§ **INSTRUCTIONS FOR THE TASK**: Only the lines with "like" in the entries below belong in the answer; please copy them.

(SUPPLIED INFORMATION begins)

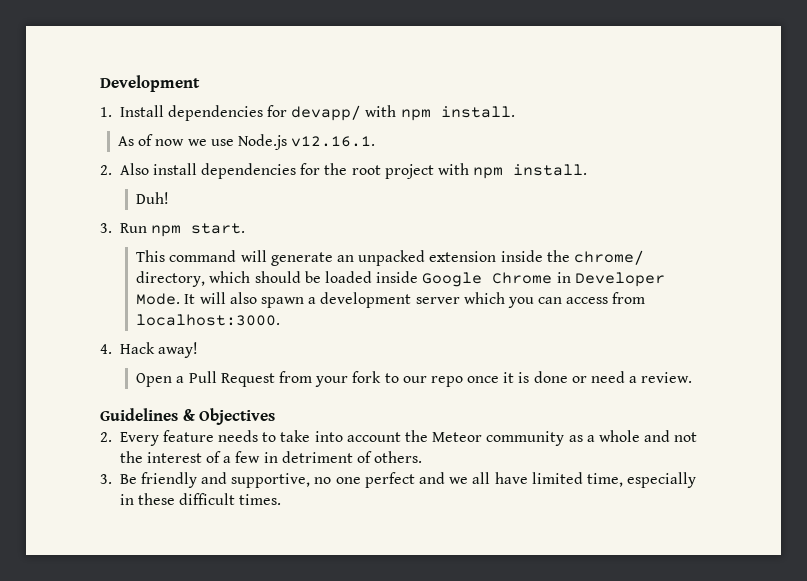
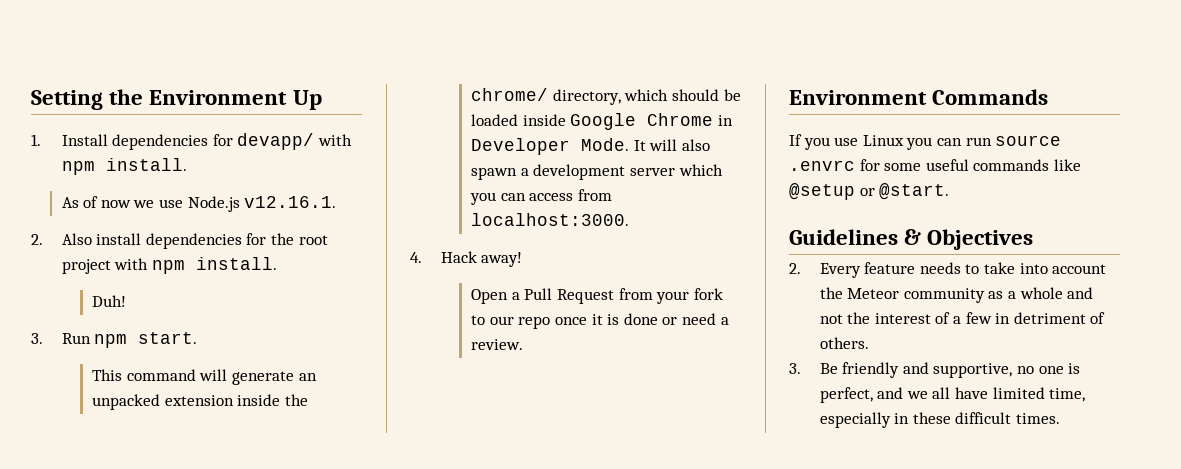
[100,75,200,92] Development -> [31,89,322,110] Setting the Environment Up
(693, 377) none -> [789,89,1049,105] [789,134,1062,150] [789,159,1081,171] [789,183,950,200] // Environment Commands // If you use Linux you can run source .envrc for some useful commands like @setup or @start.
[364,472,415,488] perfect -> [1068,363,1081,374] [819,387,873,403] is perfect,

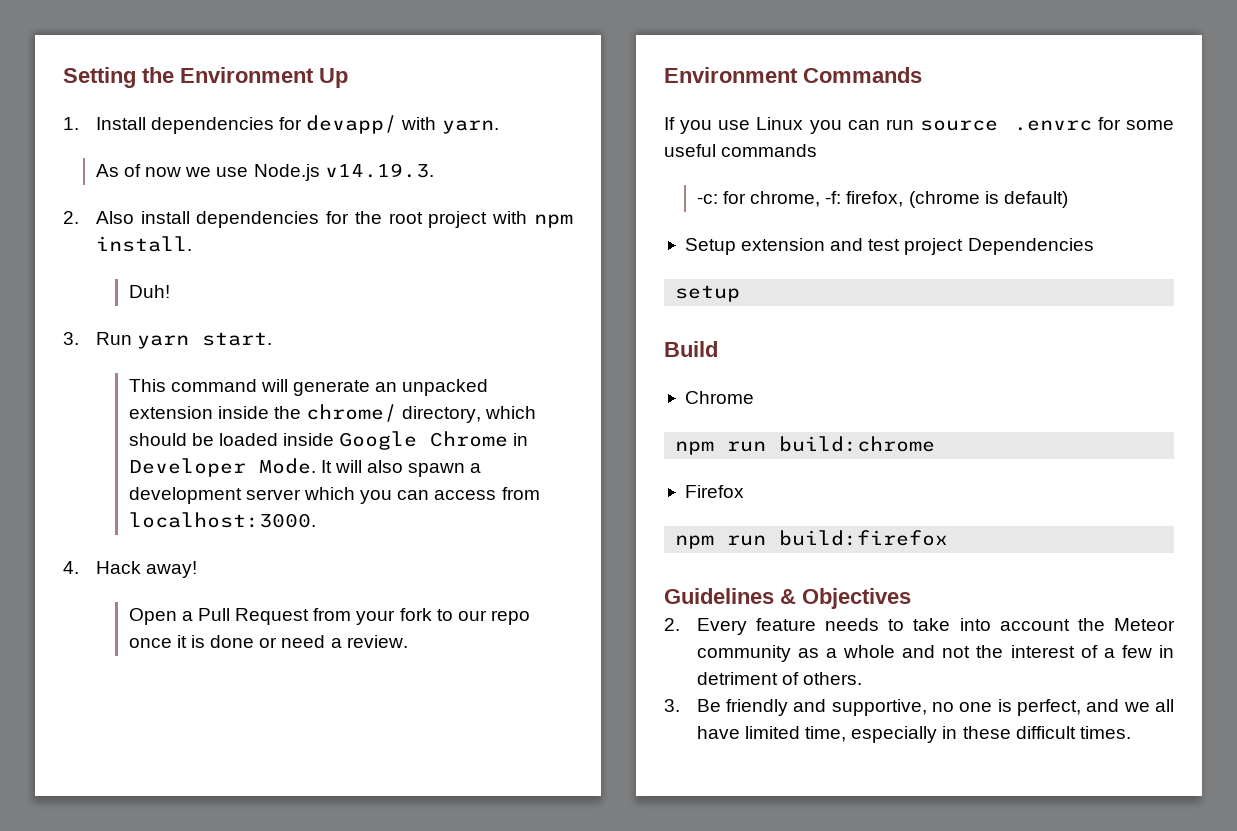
[61,158,187,175] npm install. -> [441,120,499,134] yarn.
[244,196,337,208] v12.16.1. -> [324,163,434,178] v14.19.3.
[94,334,128,348] npm -> [136,335,189,349] yarn
[1053,159,1081,171] [789,183,950,200] like @setup or @start. -> [696,191,1068,208] [684,238,1094,255] [675,285,741,302] [664,341,718,357] [684,391,754,404] [675,436,936,455] [684,485,744,498] [675,530,949,549] // -c: for chrome, -f: firefox, (chrome is default) // Setup extension and test project Dependencies // setup // Build // Chrome // npm run build:chrome // Firefox // npm run build:firefox

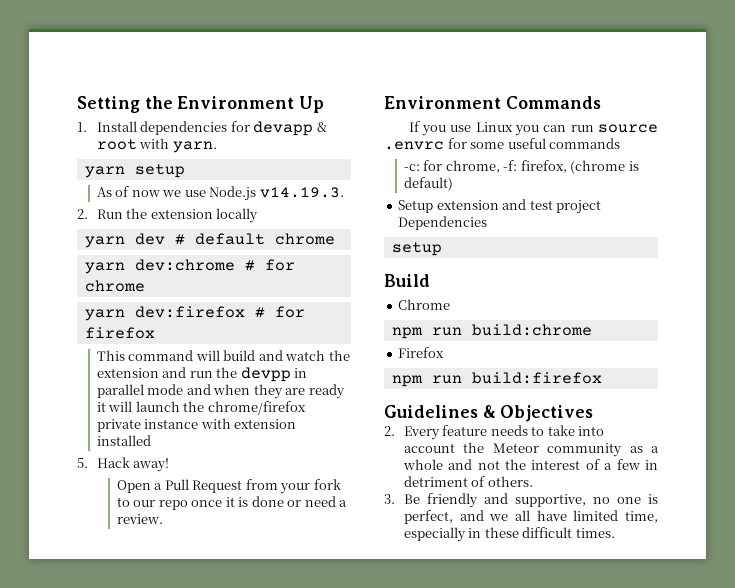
[306,115,398,134] devapp/ -> [253,121,327,136] [96,139,137,150] devapp & root
(499, 127) none -> [84,164,185,178] // yarn setup
[95,211,573,228] [95,236,192,252] [128,285,170,298] [63,332,272,349] [128,379,489,396] [128,404,537,423] [128,431,529,450] [128,458,482,477] [128,487,540,504] [128,512,316,528] [63,561,79,574] Also install dependencies for the root project with npm install. // Duh! // 3. Run yarn start. // This command will generate an unpacked extension inside the chrome/ directory, which should be loaded inside Google Chrome in Developer Mode. It will also spawn a development server which you can access from localhost:3000. // 4. -> [96,208,259,223] [84,233,335,248] [84,259,295,274] [84,280,145,292] [84,306,305,321] [84,327,155,339] [96,350,350,361] [96,367,308,382] [96,384,345,399] [96,401,306,415] [96,418,297,432] [96,435,151,446] [77,458,88,468] Run the extension locally // yarn dev # default chrome // yarn dev:chrome # for chrome // yarn dev:firefox # for firefox // This command will build and watch the extension and run the devpp in parallel mode and when they are ready it will launch the chrome/firefox private instance with extension installed // 5.

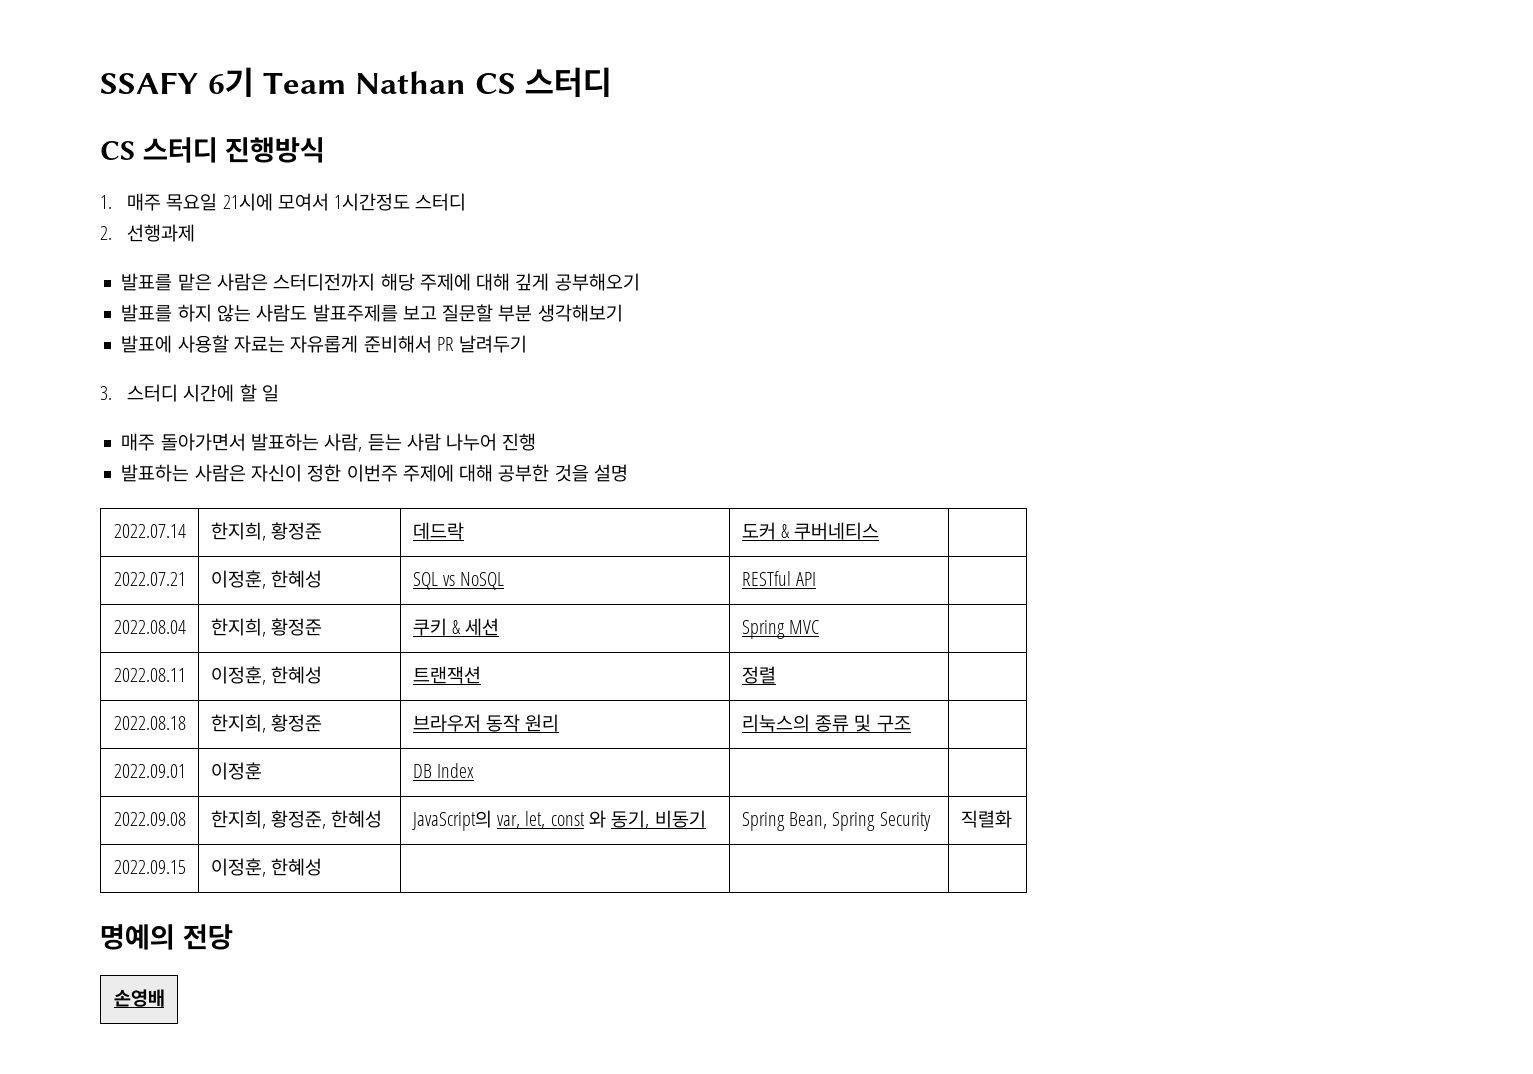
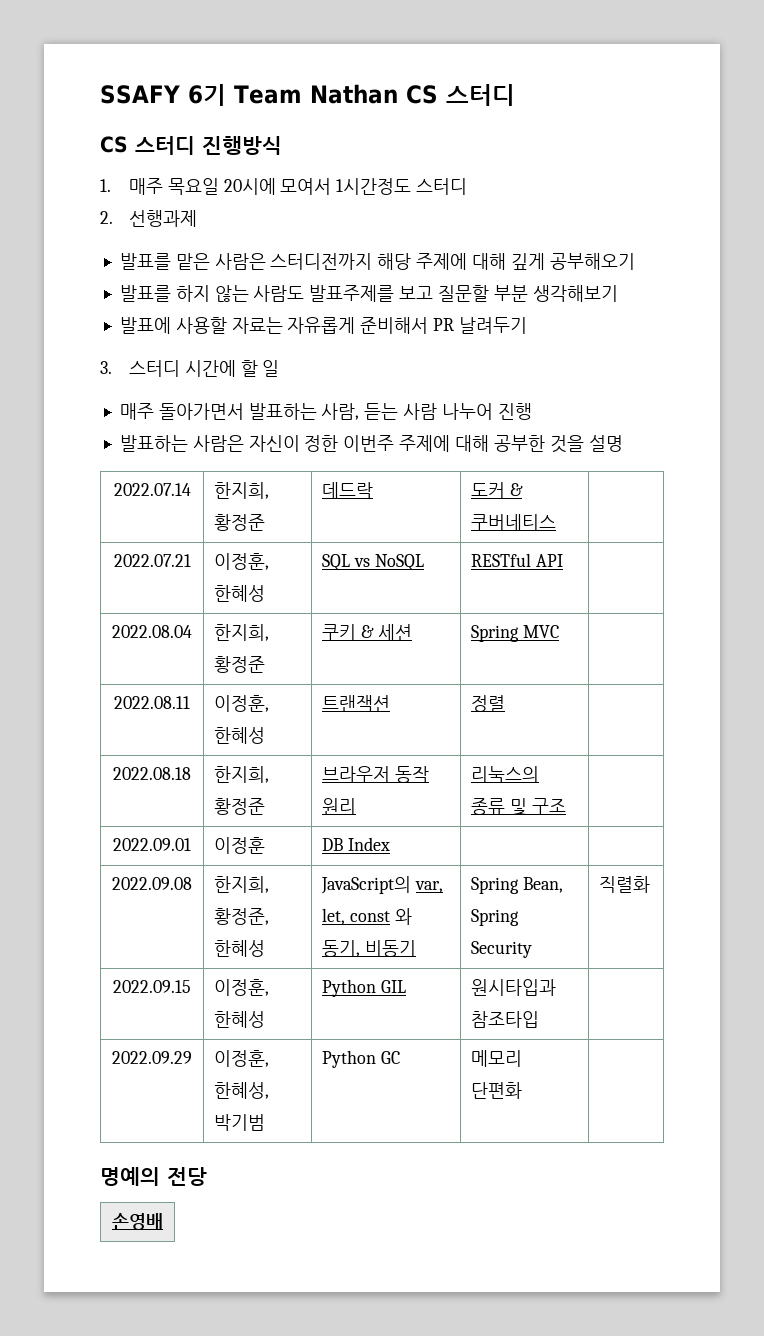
[222,193,273,211] 21시에 -> [223,178,276,195] 20시에
(323, 867) | -> [322,979,407,997] [471,979,557,996] [471,1011,540,1028] [112,1051,192,1064] [214,1050,270,1067] [214,1082,270,1099] [214,1114,266,1131] [322,1050,401,1068] [471,1050,523,1067] [471,1082,523,1099] Python GIL | 원시타입과 참조타입 | // 2022.09.29 | 이정훈, 한혜성, 박기범 | Python GC | 메모리 단편화

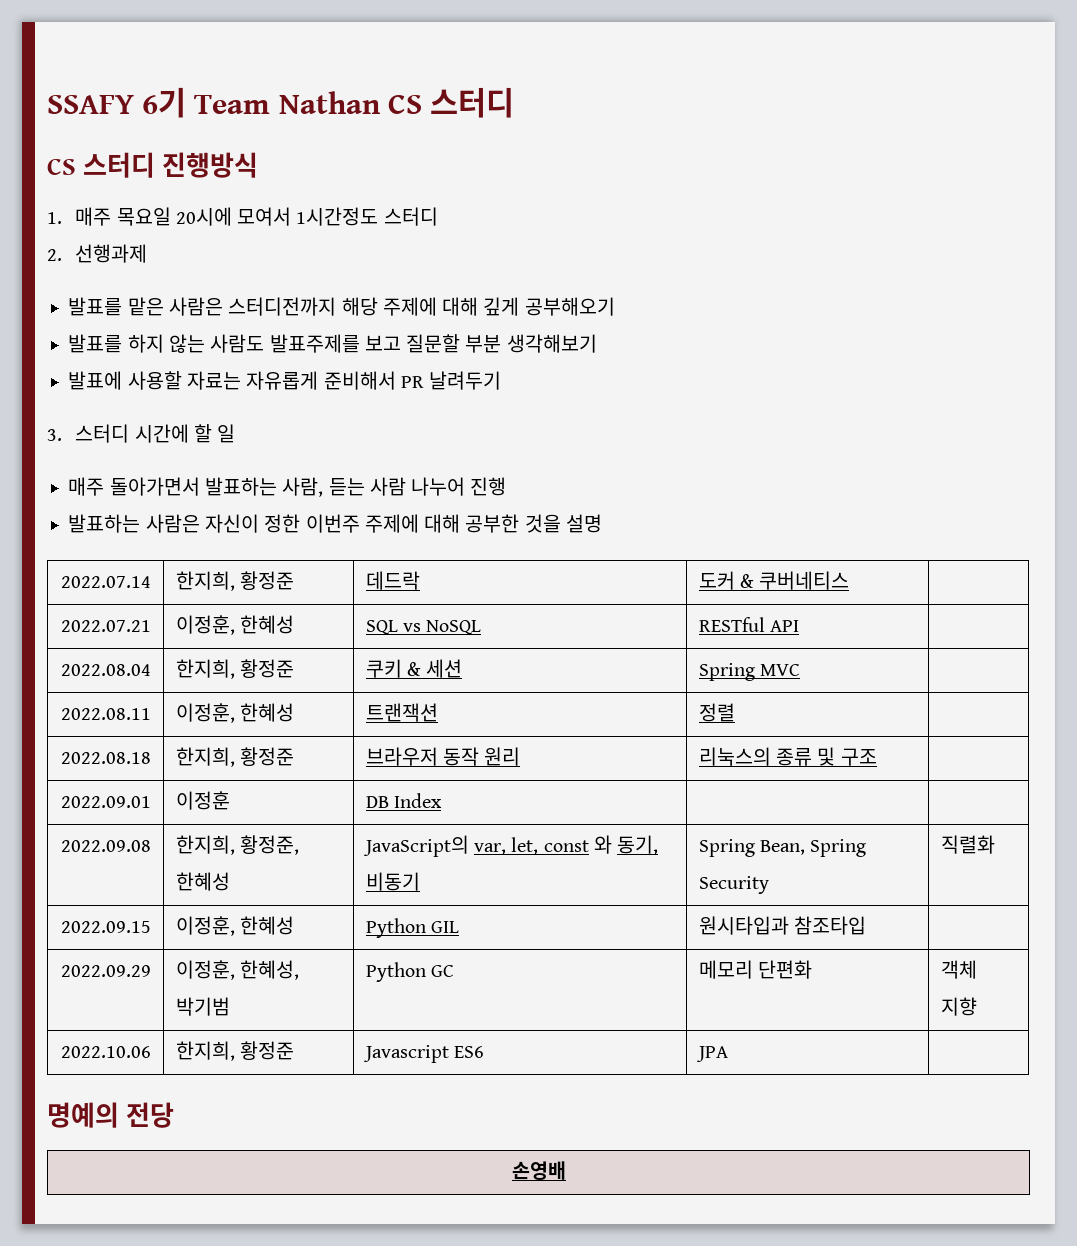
(523, 1090) none -> [940,960,977,979] [940,997,977,1016] [60,1046,151,1058] [175,1041,295,1061] [362,1045,485,1063] [695,1046,728,1062] | 객체 지향 // 2022.10.06 | 한지희, 황정준 | Javascript ES6 | JPA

(SUPPLIED INFORMATION ends)

§ **ANSWER SECTION**:
(693, 377) none -> [789,89,1049,105] [789,134,1062,150] [789,159,1081,171] [789,183,950,200] // Environment Commands // If you use Linux you can run source .envrc for some useful commands like @setup or @start.
[1053,159,1081,171] [789,183,950,200] like @setup or @start. -> [696,191,1068,208] [684,238,1094,255] [675,285,741,302] [664,341,718,357] [684,391,754,404] [675,436,936,455] [684,485,744,498] [675,530,949,549] // -c: for chrome, -f: firefox, (chrome is default) // Setup extension and test project Dependencies // setup // Build // Chrome // npm run build:chrome // Firefox // npm run build:firefox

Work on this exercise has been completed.